● **Exercise requirements**: Among the entries below, find the line with "delivery date: 2016-11-21 -> 2016-11-14", then quote it and each following line up to and including the line with "total: 585.59 -> 521.24", and nothing else.

● **Supplied records**:
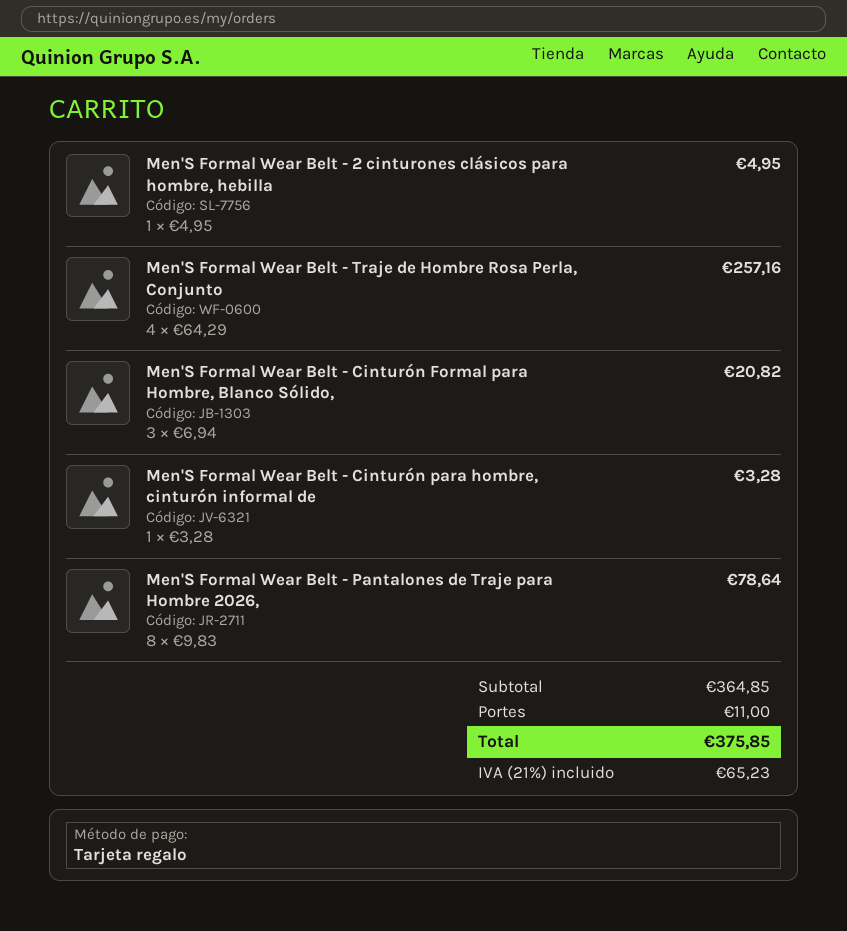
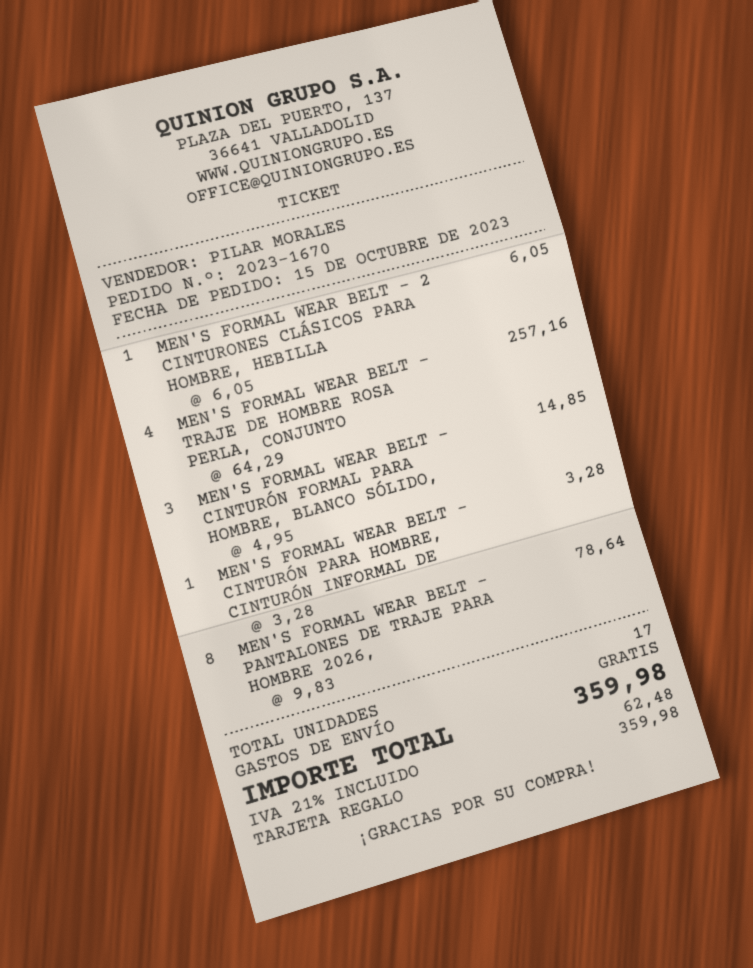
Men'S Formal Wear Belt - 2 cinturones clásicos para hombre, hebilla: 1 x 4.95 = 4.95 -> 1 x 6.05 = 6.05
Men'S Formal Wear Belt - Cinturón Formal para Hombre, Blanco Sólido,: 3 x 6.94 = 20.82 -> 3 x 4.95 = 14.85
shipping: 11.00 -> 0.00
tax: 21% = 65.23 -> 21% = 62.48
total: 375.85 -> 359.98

--

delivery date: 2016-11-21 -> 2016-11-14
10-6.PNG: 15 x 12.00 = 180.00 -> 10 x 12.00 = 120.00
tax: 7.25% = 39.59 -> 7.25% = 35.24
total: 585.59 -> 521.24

● **Exercise result**:
delivery date: 2016-11-21 -> 2016-11-14
10-6.PNG: 15 x 12.00 = 180.00 -> 10 x 12.00 = 120.00
tax: 7.25% = 39.59 -> 7.25% = 35.24
total: 585.59 -> 521.24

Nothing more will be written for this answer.